Daniel 2:29 Index
"'As for thee, O king, thy thoughts came into thy mind upon thy bed, what should come to pass hereafter: and He that revealeth secrets maketh known to thee what shall come to pass.'"
Research Material


  • In this dream are depicted future developments beginning with the time of Daniel and Nebuchadnezzar and extending to the end of the world. (4BC 770)
  • The Scriptures give the story in language that can be readily understood. But why did God give Nebuchadnezzar a dream? How cold the God of heaven reveal truth to this heathen king? Doubtless He could not during his waking moments; but Nebuchadnezzar had contemplated the glory of his kingdom, and fell asleep with a longing desire to know its future. He knew that life was short. Soon he must die; what wold the future be? It was God's opportunity, and while those eyes were closed to earthly things; while self was lost -- dead, as it were -- the future history of the world was spread before Nebuchadnezzar. On awaking, he found no language to express his thoughts. He who was acquainted with the world's wisdom knew not the language of heaven. This he had never been taught. He tried to think what he had seen, but as his eyes again rested on the glory about him, the vision faded away. Earthly things drew a veil over the things of God, and while he knew he had seen something, he knew not what it was. (SNH 33-34)
  • Here is brought out another of the commendable traits of Nebuchadnezzar's character. Unlike some rulers, who fill up the present with folly and debauchery without regard to the future, the king thought forward upon the days to come, with an anxious desire to know with what events they should be filled. It was partly for this reason that God gave him this dream, which we must regard as a token of divine favor to the king. Yet God would not work for the king independently of His own people. Though He gave the dream to the king, He sent the interpretation through one of His acknowledged servants. (US 37)

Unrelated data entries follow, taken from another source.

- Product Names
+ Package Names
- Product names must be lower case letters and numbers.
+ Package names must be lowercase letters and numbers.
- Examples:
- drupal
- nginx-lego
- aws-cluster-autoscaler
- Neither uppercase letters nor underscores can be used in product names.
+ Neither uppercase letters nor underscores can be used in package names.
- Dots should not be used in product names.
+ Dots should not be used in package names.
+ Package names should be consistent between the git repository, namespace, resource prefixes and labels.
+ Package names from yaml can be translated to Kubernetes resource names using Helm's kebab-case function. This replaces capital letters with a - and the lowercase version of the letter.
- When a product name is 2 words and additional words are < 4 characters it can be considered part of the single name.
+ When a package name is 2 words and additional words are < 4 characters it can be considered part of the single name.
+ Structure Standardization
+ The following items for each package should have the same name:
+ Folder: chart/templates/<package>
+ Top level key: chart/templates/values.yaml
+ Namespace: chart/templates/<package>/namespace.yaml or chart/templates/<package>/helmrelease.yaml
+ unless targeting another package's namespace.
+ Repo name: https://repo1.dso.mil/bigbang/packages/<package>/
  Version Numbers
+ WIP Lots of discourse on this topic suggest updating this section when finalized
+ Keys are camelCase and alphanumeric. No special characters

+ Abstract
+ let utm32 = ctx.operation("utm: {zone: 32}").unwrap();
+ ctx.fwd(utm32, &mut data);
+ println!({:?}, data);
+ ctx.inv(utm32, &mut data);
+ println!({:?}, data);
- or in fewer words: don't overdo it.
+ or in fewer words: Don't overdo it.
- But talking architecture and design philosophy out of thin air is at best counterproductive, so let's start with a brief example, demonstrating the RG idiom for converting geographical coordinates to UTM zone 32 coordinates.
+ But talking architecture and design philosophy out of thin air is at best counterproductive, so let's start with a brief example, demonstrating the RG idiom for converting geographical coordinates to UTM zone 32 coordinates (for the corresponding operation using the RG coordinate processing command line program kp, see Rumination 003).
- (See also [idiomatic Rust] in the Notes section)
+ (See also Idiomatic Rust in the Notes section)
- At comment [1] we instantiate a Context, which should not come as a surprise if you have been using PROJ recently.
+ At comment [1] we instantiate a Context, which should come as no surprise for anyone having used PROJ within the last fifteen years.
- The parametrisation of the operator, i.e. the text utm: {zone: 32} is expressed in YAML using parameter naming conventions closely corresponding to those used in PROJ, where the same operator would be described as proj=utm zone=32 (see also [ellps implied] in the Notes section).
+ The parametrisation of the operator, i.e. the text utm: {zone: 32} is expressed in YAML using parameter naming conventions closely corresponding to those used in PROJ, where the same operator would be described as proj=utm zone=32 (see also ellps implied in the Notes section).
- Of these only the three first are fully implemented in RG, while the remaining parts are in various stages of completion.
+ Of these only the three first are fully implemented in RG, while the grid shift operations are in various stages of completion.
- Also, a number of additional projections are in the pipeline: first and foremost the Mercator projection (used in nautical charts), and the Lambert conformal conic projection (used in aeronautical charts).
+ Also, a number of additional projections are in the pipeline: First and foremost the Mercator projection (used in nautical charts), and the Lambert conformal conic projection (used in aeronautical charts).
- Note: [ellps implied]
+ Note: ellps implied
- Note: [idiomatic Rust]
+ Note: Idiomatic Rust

  • A study of the Babylonian religious beliefs current in Nebuchadnezzar's day shows that the symbolism of the great image of Daniel 2 was peculiarly appropriate for conveying the message of God to the royal auditor in understandable terms of the time The youthful Daniel explained to the king that God had honored him with a far-reaching vista of the future destiny of nations; that the veil hiding the unknown was lifted to show "what should come to pass hereafter." (Froom 39)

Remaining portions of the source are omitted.